Although you shouldn’t place undue weight on an applicants GitHub profile in most cases, and in the Government we deliberately don’t consider it in any phase past the initial CV screen, it can be quite illuminating. In the past it provided an insight towards peoples attitude, aptitudes and areas of interest and now as a warning sign that someone may be more of a system gamer than a system administrator.

AWS Trivia – Broken user data and instance tag timing

Have you ever noticed in the AWS console, when new instances are created, the “Tags” tab doesn’t have any content for the first few seconds? A second or two before values are added may not seem like much but it can lead to elusive provisioning issues, especially if you’re autoscaling and have easily blamed network dependencies in your user data scripts.

A lot of people use Tag values in their user data scripts to help ‘inflate’ AMIs and defer some configuration, such as which config management classes to apply, to run time when the instance is started, rather than embedding them at build time when the AMI itself is created. In a stupendous amount of cases everything will work exactly as you expect. Instances will start, tags will be applied and user data will determine how to configure the instance based on their values. However, very rarely, the user data script will begin before the tags are applied to the instance.

If your script requires these tag values then you need to consider this rare but occasional issue and decide how to handle it. You can ignore it, as it’s very rare. If you’re using tags to assign config management roles or similar provide sensible defaults such as applying the base class. It’s possible to ensure that instances that don’t detect their tags fail their health checks and are marked as defective and terminated before they come into service. You can also stack the odds a little more in your favour by having tags reading happen a little later in your user data, run that apt-get update or AWS agent installing curl before fetching the tags for instance to give the tags more time to be applied.

Tagging is often a simple after thought but in the cloud you need a very firm understanding of which things are atomic units and which are separate services and can fail independently. Although tags may seem like a direct property of the instance they are actually handled (I think) by a completely different service, which can always fail. Understanding this split also explains why you can’t read tags and their values from the local metadata service. Which as an aside can, even more rarely, be unavailable. That was a fun afternoon.

I’ll leave you with a closing comment from the days when you could only have 10 tags. Tag values can be complex strings, for example, JSON objects. Possibly even compressed and base64 encoded JSON objects. Just putting that out there.

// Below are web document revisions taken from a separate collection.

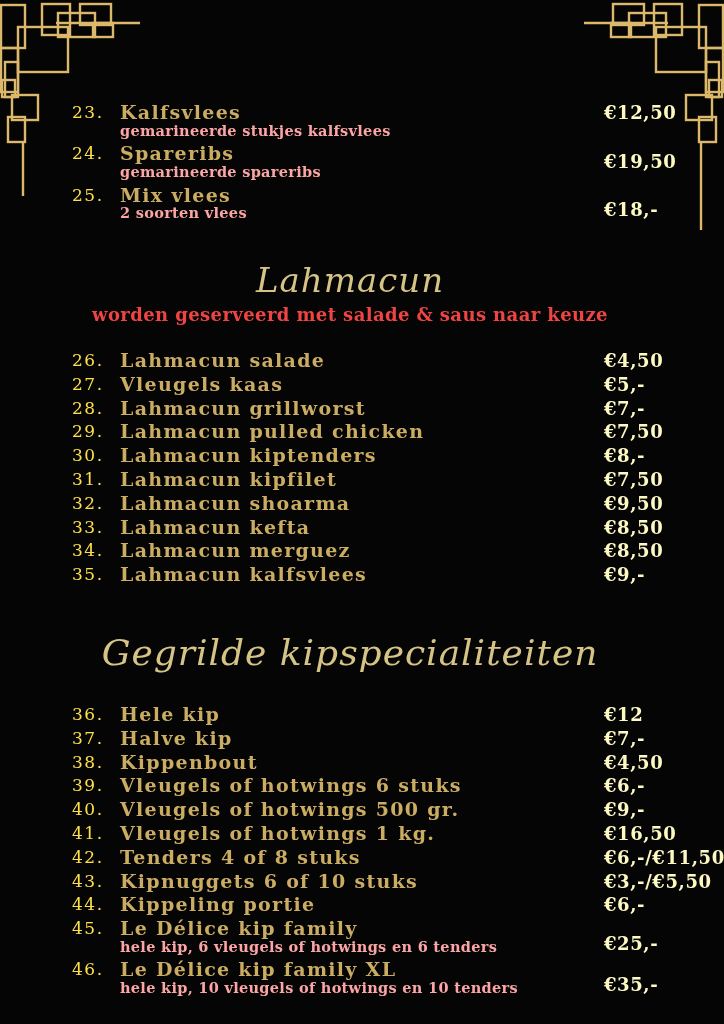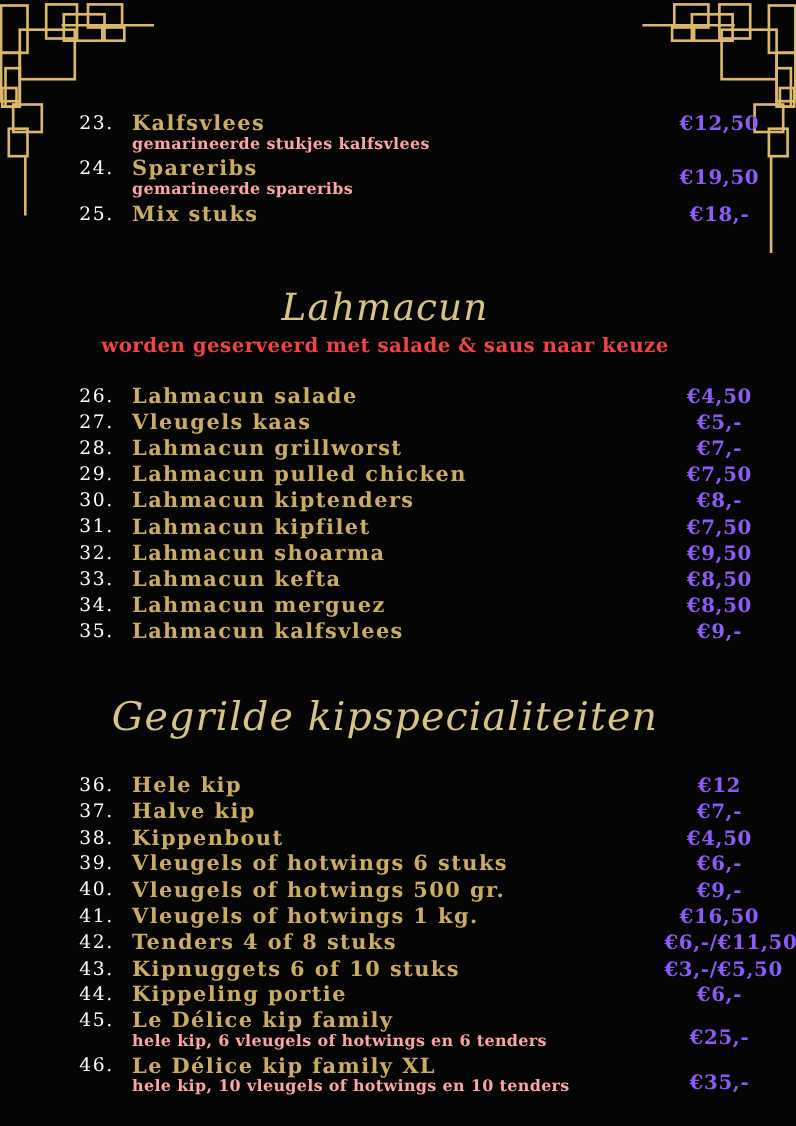"23." .num { color: #ffffff -> #fde047 }
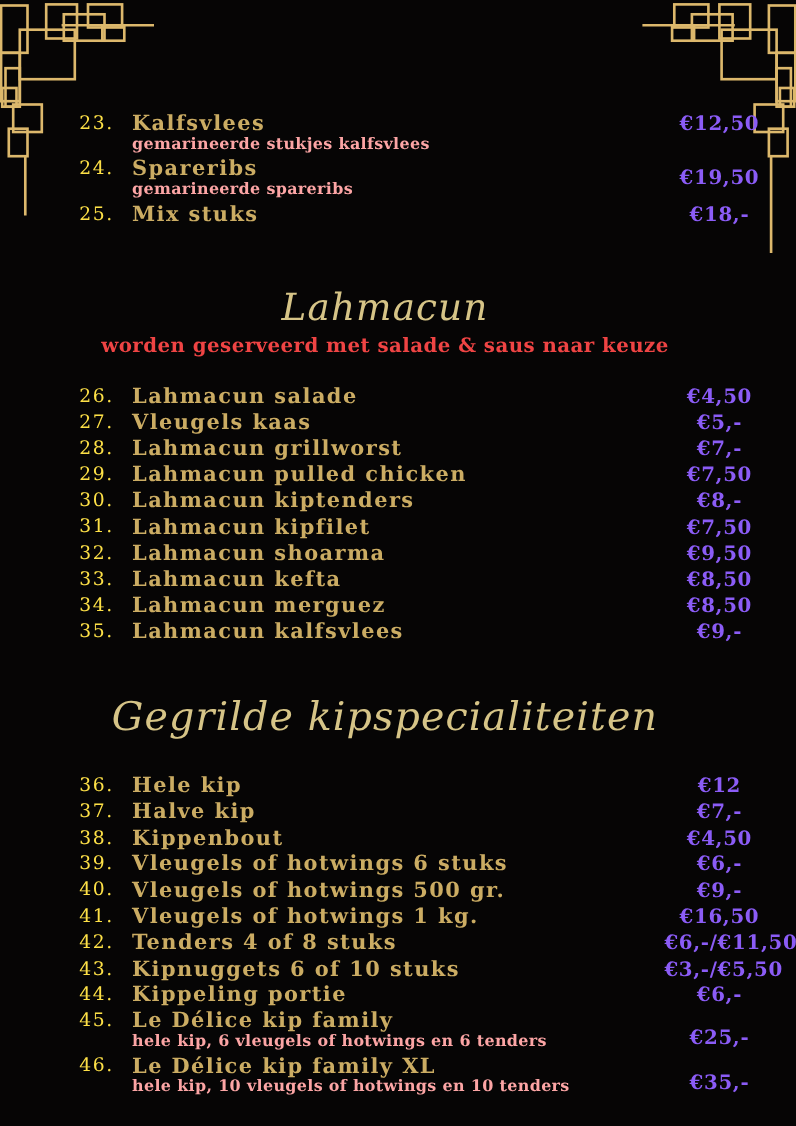"€12,50" .price { color: #8b5cf6 -> #fef9c3; text-align: center -> none }
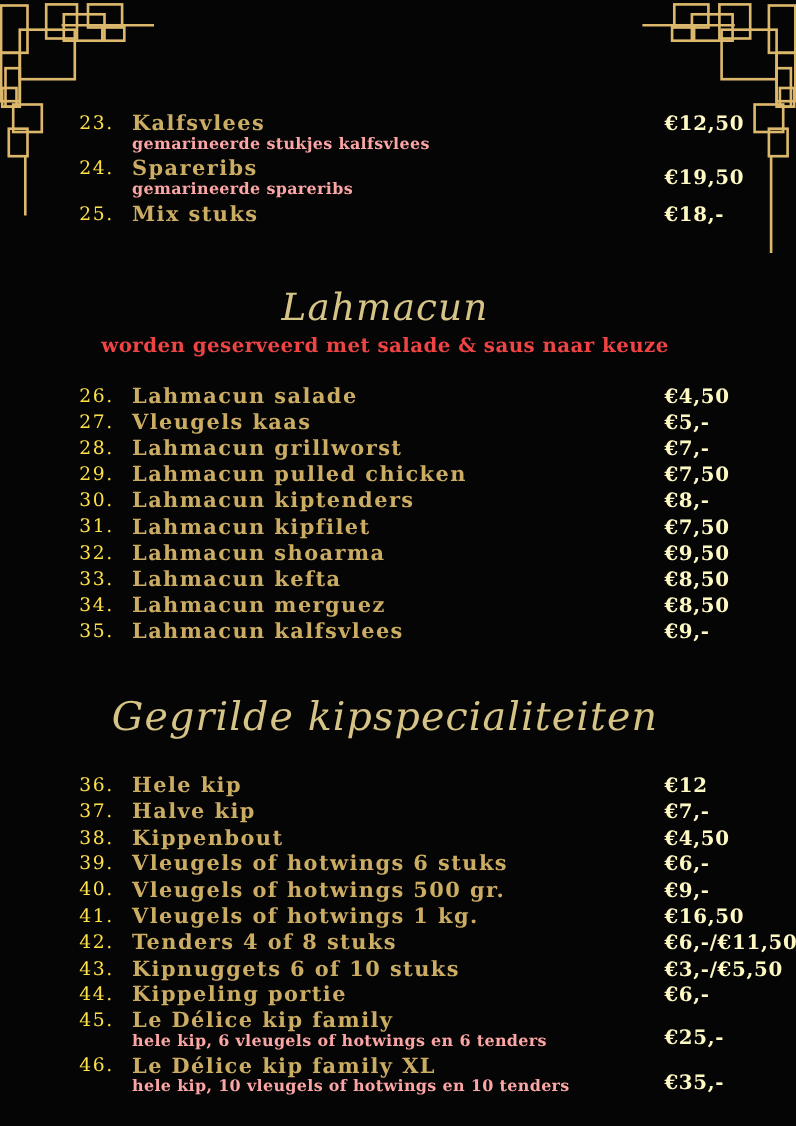"Mix stuks" span.name { text: stuks -> vlees }
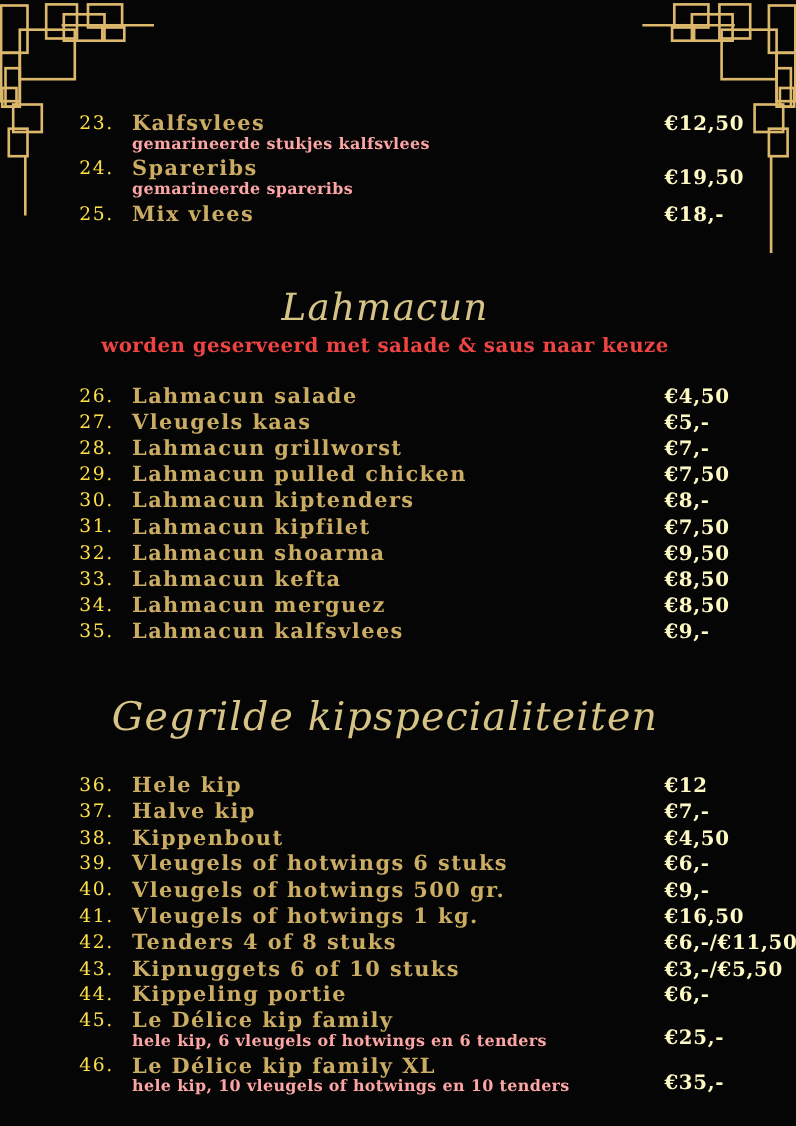"2 soorten vlees" span.desc { html: none -> <span>2 soorten vlees</span> }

Over engineering a badly thought out terraform data provider

All the well managed AWS accounts I have access to include some form of security group control over which IP addresses can connect to them. I have a home broadband connection that provides a dynamic IP address. These two things do not play well together.

Every now and again my commands will annoyingly fail with ‘access denied’. I’ll run a curl icanhazip.org, raise a new PR against the isolated bootstrap project that controls my access, get it reviewed and after running terraform, restore my access. This process has to be improvable right? I know, more code will fix it!

As an experiment in writing a custom data provider for Terraform, the real reason I did any of this, I decided to try and remove the IP address from the code base completely and instead make it a run time determined value. The, never to be merged, Icanhazip data source pull request that implements this is still available and shows how to add a simple data source to terraform. Becoming a little more familiar with the code base, and how to test it properly, thanks to Richard Clamp of the Terraform GitLab provider for lots of pointers on testing, were worth the time invested even with the rejected PR.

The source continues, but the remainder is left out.